I called Lenovo, I asked the question to a guy who spoke English very well, and got an immediate answer for a price significantly less.
Later, I did an online chat with a Lenovo rep, asked her lots of questions about the L412, and decided I wanted to buy it, and she gave me her rep ID to enter when ordering so she would oversee the order. I had one more question when I went to order, and I called the number in her Email, and it went directly to her voicemail (she's U.S. Eastern and speaks perfect English).
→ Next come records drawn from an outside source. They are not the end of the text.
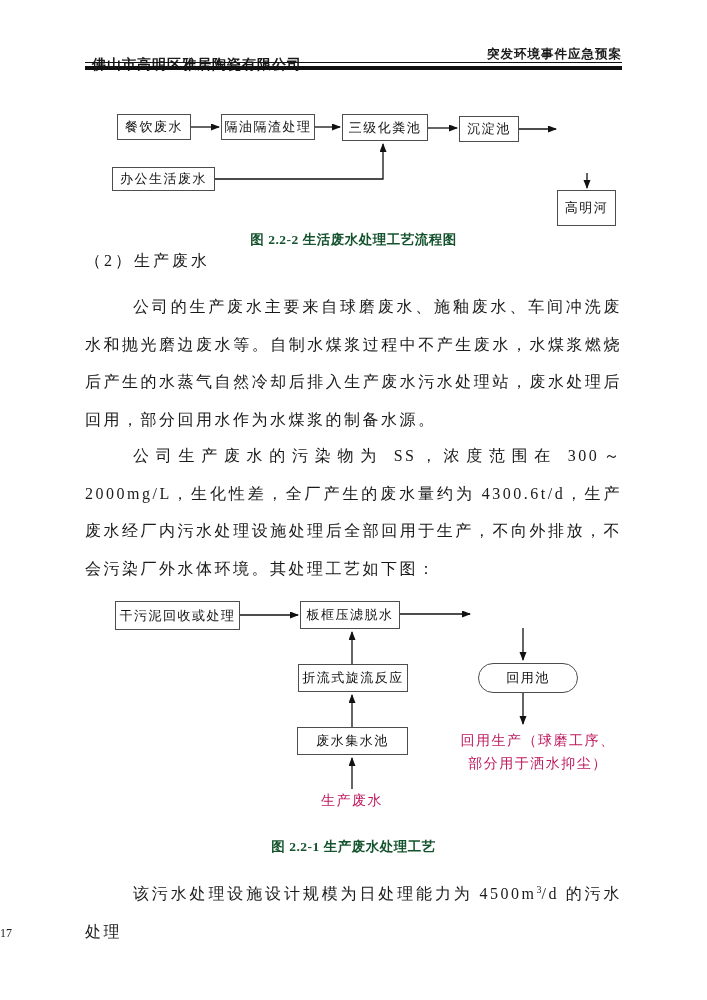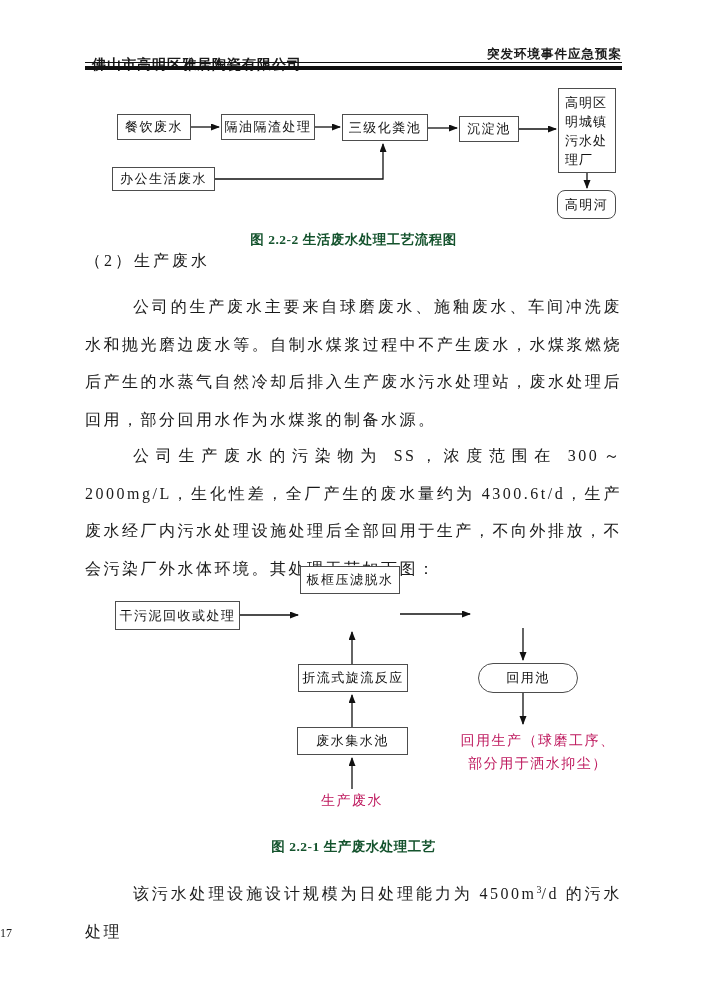--- a/index.html
+++ b/index.html
@@ -91,7 +91,6 @@
   <div class="fbox b-oil">隔油隔渣处理</div>
   <div class="fbox b-septic">三级化粪池</div>
   <div class="fbox b-sedim">沉淀池</div>
-  <div class="fbox b-plant">高明区明城镇污水处理厂</div>
   <div class="fbox b-river">高明河</div>
   <div class="fbox b-office">办公生活废水</div>
   <div class="caption cap1">图 2.2-2 生活废水处理工艺流程图</div>

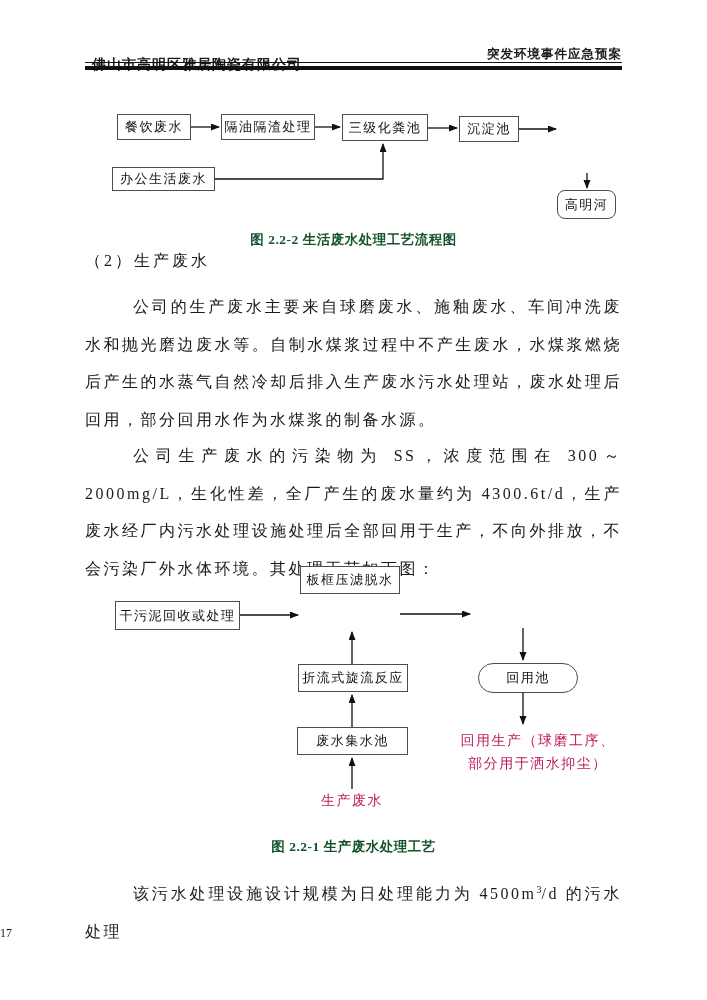--- a/index.html
+++ b/index.html
@@ -24,7 +24,7 @@
   .b-sedim{left:459px;top:116px;width:60px;height:26px;}
   .b-plant{left:558px;top:88px;width:58px;height:85px;display:block;text-align:left;
            padding:4px 6px;line-height:19px;letter-spacing:1px;}
-  .b-river{left:557px;top:190px;width:59px;height:29px;border-radius:8px;}
+  .b-river{left:557px;top:190px;width:59px;height:36px;}
   .b-office{left:112px;top:167px;width:103px;height:24px;}
   .b-sludge{left:115px;top:601px;width:125px;height:29px;}
   .b-press{left:300px;top:566px;width:100px;height:28px;}

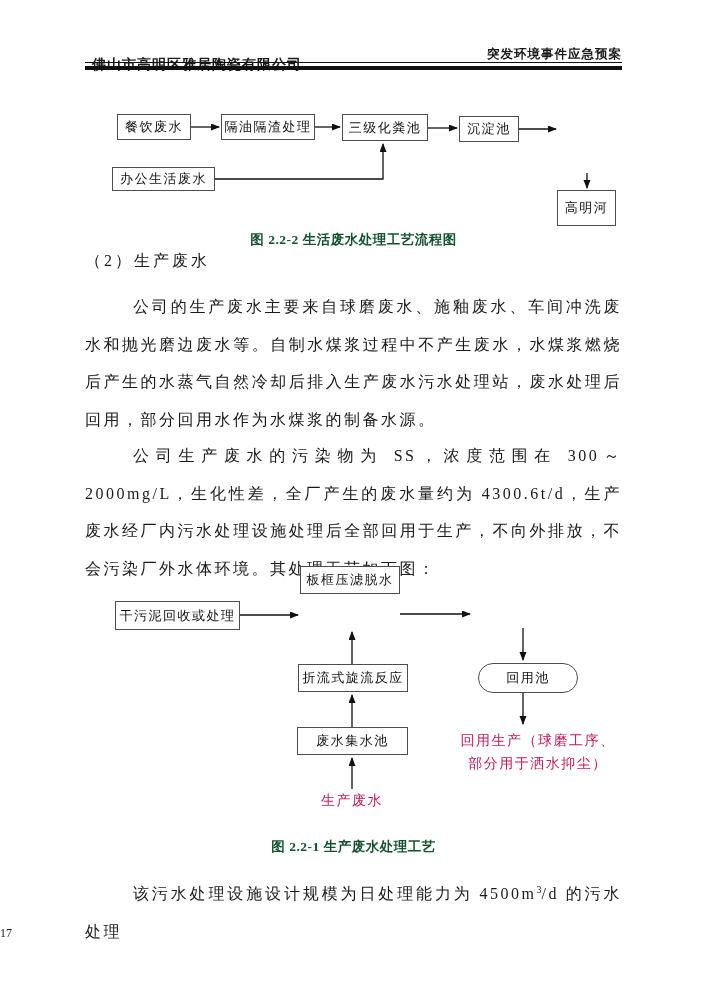--- a/index.html
+++ b/index.html
@@ -27,7 +27,7 @@
   .b-river{left:557px;top:190px;width:59px;height:36px;}
   .b-office{left:112px;top:167px;width:103px;height:24px;}
   .b-sludge{left:115px;top:601px;width:125px;height:29px;}
-  .b-press{left:300px;top:566px;width:100px;height:28px;}
+  .b-press{left:300px;top:601px;width:100px;height:28px;}
   .b-supern{left:472px;top:599px;width:100px;height:29px;}
   .b-baffled{left:298px;top:664px;width:110px;height:28px;}
   .b-reuse{left:478px;top:663px;width:100px;height:30px;border-radius:15px;}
So, very impressed with Lenovo's communication, I bought the L412.
- 2.26 GHz Core i3
- 3 GB RAM
- 160 GB, 7200 RPM hard drive (I only need about 20 at this point... by the time it fills up, solid-state drives will be cheap, right? )
- Windows 7 Home Premium 32
- 3-year onsite warranty + ThinkPad protection
I ordered it June 11th, and as of now, it's expected to ship on the 29th, when it was expected to ship within 9 business days when I was configuring it. Can't wait to see how this turns out....
Oh, and I'm pleased that they combined the L series with the R series here on the forums, not with the SL series. I guess Lenovo considers the L series to be that good.